──────── EXERCISE MATERIALS

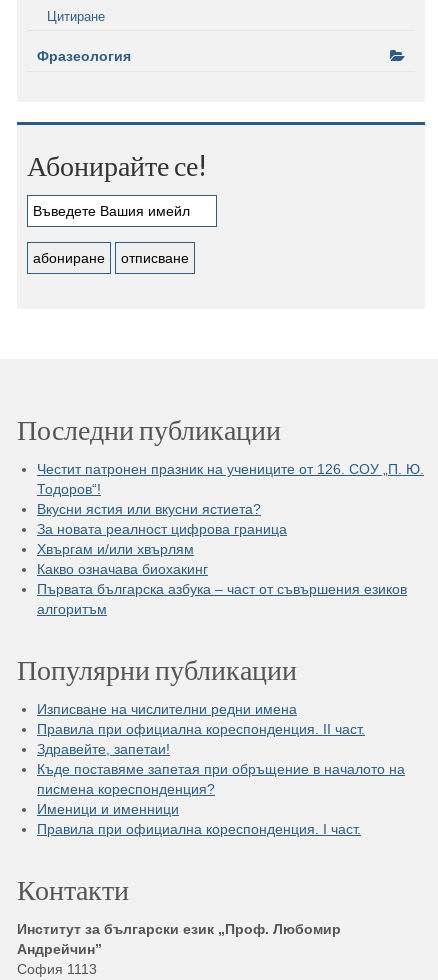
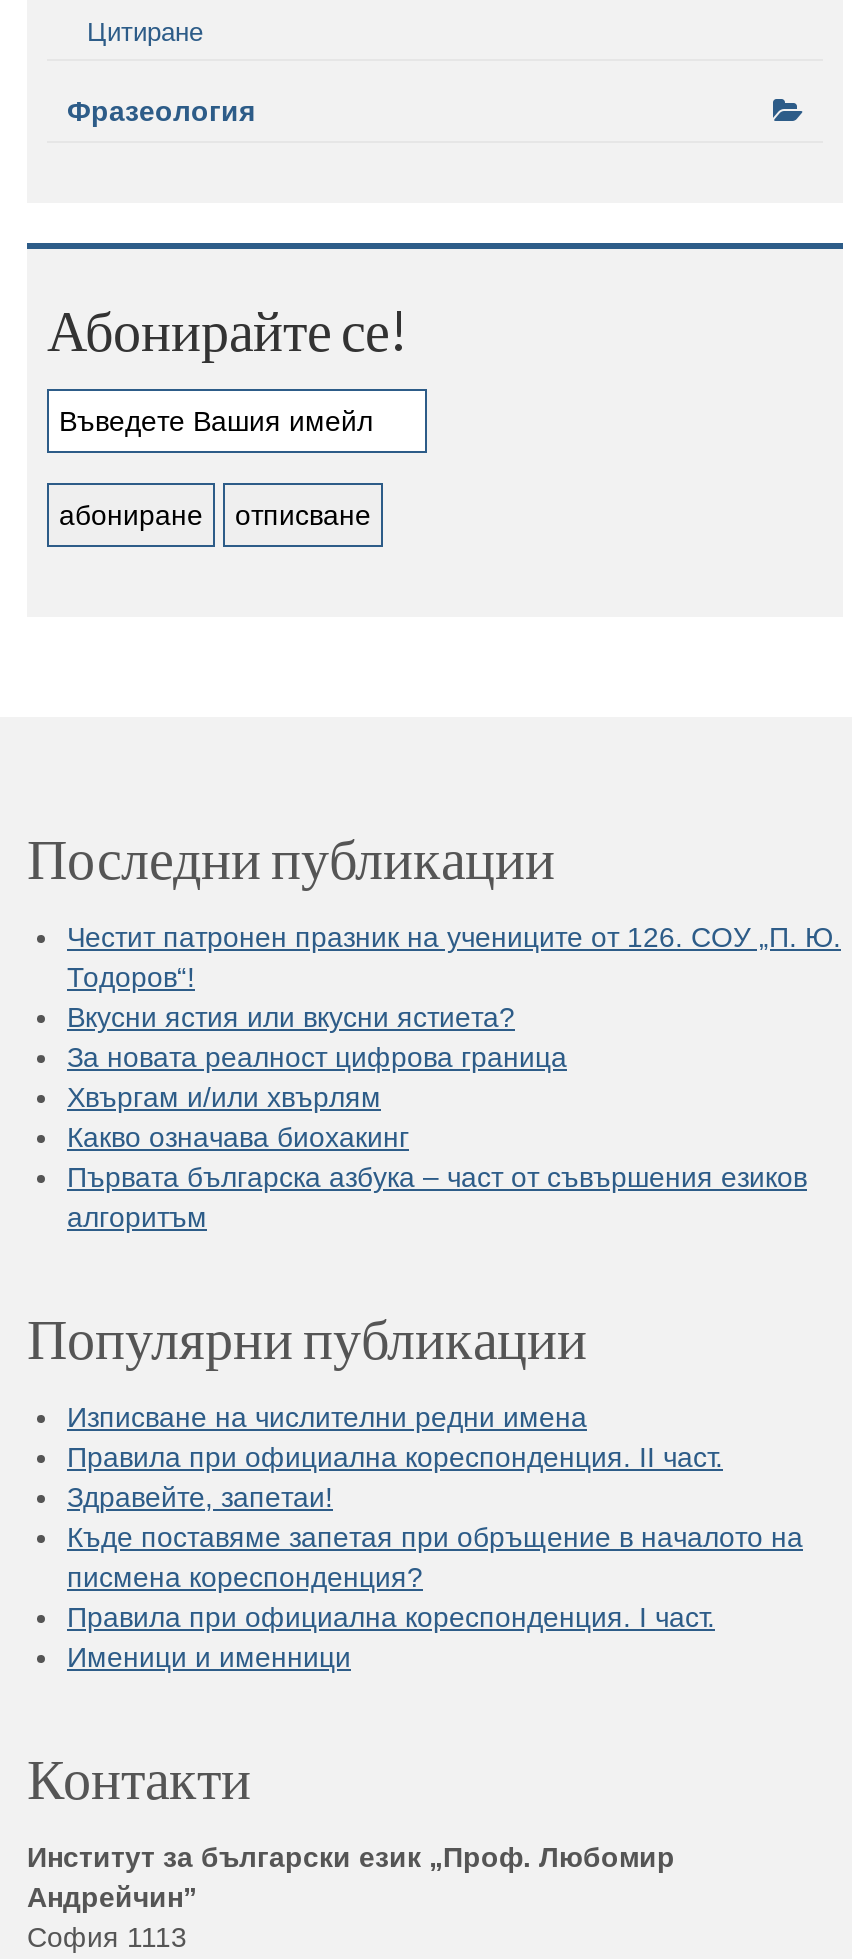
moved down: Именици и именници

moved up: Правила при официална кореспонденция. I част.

────────────────
──────── EXERCISE MATERIALS

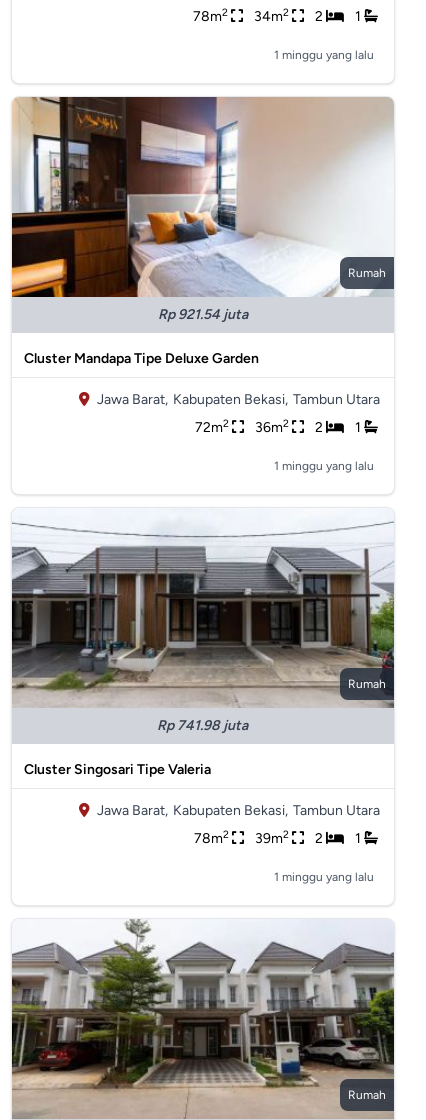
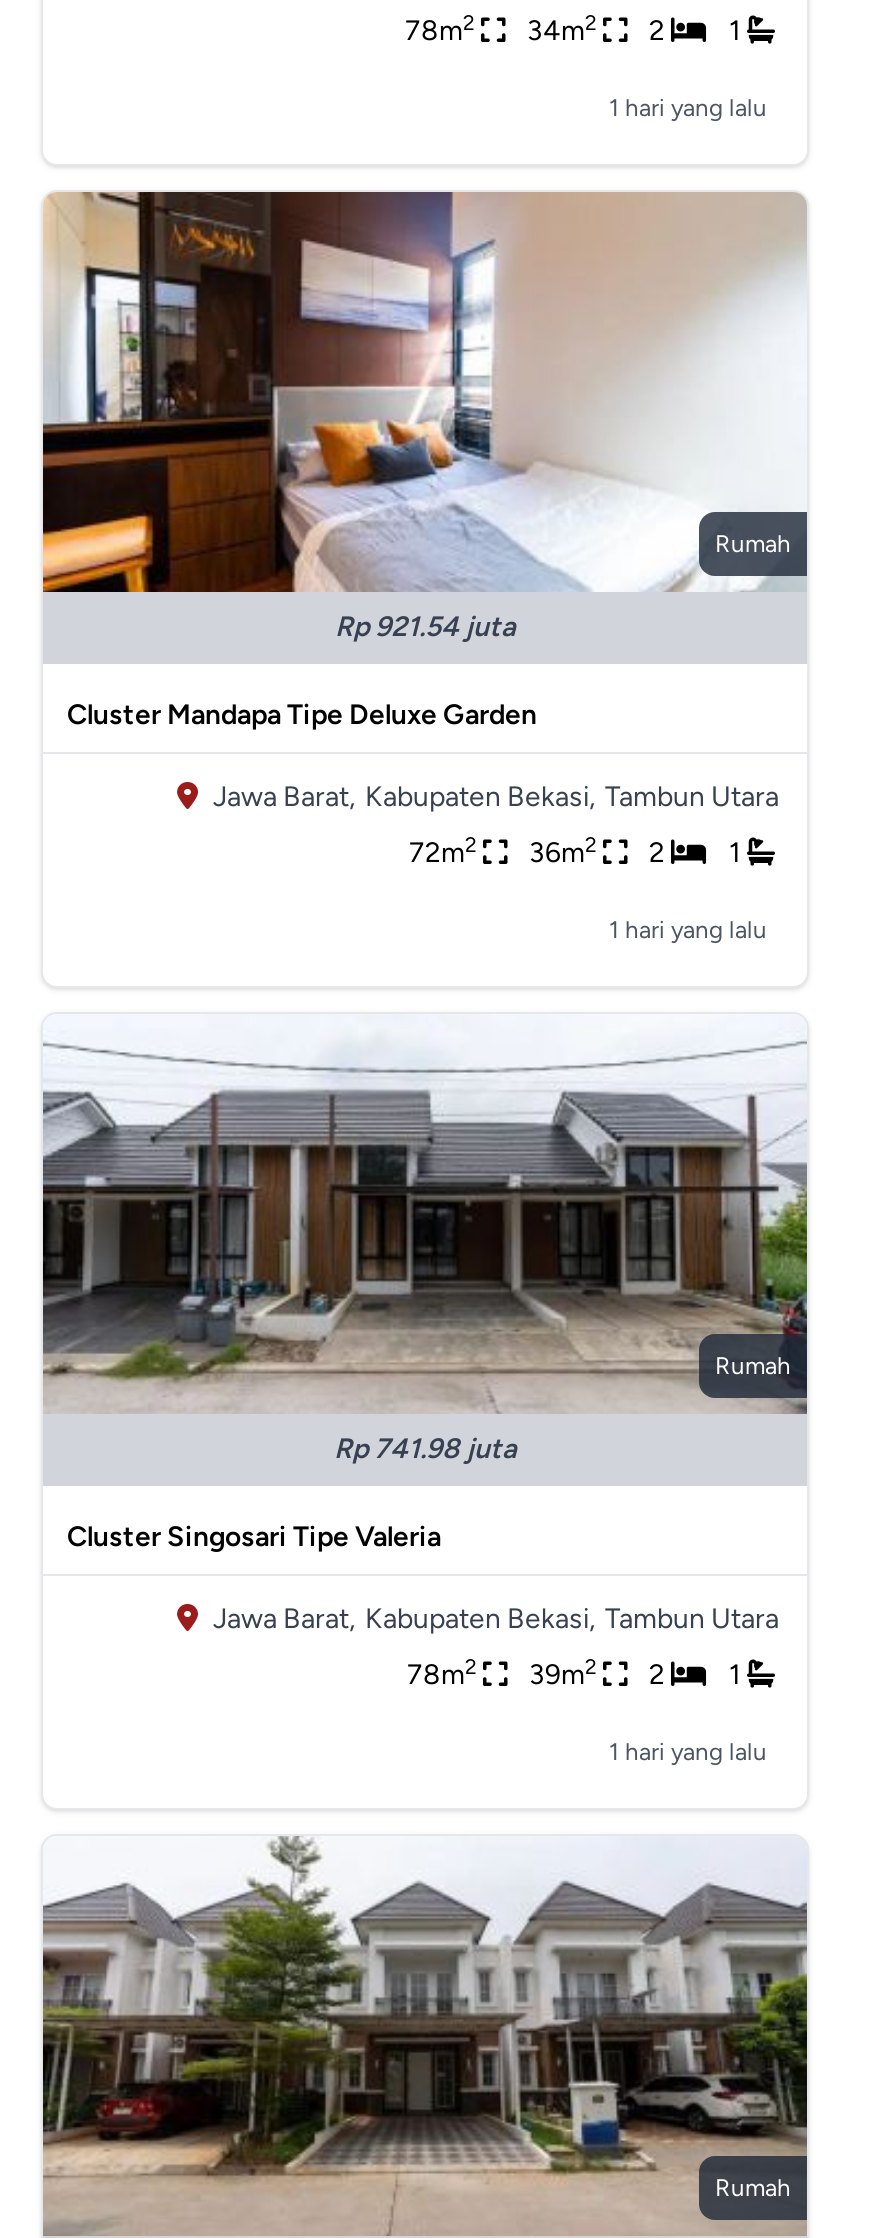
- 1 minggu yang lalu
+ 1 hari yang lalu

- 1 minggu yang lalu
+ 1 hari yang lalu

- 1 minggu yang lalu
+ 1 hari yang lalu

────────────────

Once the line with "moved down: Именици и именници" is found in the records above, print exactly that line and every line after it through the line with "moved up: Правила".

ANSWER FOR THIS EXERCISE:
moved down: Именици и именници

moved up: Правила при официална кореспонденция. I част.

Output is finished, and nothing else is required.